Activity —
In the listing below, locate the lines bearing the word "shape". Copy every one of them.
=== Begin Enclosure ===
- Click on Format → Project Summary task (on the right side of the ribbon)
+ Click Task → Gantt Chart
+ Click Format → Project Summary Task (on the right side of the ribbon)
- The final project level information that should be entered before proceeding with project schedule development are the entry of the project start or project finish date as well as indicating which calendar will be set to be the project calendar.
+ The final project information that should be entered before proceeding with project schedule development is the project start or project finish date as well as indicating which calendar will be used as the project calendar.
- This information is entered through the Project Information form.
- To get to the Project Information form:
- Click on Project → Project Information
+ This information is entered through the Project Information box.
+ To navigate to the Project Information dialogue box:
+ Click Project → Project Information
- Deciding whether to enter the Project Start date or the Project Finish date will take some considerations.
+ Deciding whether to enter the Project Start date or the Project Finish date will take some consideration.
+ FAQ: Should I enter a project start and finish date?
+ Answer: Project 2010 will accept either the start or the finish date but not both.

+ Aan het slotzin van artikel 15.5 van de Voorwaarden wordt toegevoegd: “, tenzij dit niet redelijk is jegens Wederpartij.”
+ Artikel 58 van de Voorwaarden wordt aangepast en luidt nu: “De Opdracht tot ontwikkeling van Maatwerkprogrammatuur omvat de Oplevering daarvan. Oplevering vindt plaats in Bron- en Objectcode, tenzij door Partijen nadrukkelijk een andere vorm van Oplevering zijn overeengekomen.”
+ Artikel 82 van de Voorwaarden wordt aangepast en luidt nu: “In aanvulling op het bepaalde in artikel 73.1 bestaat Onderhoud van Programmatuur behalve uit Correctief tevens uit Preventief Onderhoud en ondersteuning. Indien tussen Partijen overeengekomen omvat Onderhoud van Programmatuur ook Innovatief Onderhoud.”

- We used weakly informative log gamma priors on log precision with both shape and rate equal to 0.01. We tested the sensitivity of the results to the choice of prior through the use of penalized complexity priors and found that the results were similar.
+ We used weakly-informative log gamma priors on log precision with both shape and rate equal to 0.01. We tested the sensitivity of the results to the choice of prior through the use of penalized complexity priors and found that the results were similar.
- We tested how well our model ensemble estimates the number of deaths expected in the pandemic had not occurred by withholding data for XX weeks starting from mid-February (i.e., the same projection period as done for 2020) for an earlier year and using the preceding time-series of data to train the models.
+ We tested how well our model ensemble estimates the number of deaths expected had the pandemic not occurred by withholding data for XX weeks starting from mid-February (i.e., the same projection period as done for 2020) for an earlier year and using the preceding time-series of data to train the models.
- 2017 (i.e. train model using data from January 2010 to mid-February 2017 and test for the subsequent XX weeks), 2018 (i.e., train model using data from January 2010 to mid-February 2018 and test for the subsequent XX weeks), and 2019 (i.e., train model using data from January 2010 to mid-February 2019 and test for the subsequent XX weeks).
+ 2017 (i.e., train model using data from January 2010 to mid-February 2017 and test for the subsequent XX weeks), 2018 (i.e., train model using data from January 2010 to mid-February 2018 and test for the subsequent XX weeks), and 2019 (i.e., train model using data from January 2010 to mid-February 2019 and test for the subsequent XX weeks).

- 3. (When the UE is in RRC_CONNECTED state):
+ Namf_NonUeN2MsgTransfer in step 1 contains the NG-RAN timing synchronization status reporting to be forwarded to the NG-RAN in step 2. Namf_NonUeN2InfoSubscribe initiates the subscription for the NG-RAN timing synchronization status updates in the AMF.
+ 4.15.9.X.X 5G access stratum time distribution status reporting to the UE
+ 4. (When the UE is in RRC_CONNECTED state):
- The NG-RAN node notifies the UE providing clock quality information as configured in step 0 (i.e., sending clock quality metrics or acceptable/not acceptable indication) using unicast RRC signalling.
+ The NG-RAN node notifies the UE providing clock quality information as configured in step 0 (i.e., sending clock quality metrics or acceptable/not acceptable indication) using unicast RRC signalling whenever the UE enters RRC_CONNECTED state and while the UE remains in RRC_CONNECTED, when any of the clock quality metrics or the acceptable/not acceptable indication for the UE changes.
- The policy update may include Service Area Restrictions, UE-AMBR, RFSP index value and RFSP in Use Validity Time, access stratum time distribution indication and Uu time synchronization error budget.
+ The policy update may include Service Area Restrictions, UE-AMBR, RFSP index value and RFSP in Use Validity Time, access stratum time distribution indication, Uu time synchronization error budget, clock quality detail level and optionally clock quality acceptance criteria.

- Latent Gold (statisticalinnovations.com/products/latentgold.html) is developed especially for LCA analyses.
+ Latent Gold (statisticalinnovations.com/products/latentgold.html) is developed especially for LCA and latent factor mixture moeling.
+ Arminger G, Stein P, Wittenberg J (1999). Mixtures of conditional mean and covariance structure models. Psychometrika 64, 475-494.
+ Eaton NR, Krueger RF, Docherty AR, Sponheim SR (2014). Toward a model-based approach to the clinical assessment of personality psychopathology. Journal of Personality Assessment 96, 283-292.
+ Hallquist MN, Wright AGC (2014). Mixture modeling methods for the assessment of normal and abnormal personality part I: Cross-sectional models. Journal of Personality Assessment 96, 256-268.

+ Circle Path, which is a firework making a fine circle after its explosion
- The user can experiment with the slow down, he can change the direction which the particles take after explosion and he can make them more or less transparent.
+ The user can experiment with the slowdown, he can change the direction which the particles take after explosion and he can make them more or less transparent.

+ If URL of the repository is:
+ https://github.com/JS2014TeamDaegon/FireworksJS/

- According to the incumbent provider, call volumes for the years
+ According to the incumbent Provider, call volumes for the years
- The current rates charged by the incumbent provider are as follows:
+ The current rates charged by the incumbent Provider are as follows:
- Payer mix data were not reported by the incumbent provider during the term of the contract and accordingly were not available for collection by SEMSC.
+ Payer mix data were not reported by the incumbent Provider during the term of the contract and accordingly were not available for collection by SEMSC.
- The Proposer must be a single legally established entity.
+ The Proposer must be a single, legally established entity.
=== End Enclosure ===
Answer to this task —
- We used weakly informative log gamma priors on log precision with both shape and rate equal to 0.01. We tested the sensitivity of the results to the choice of prior through the use of penalized complexity priors and found that the results were similar.
+ We used weakly-informative log gamma priors on log precision with both shape and rate equal to 0.01. We tested the sensitivity of the results to the choice of prior through the use of penalized complexity priors and found that the results were similar.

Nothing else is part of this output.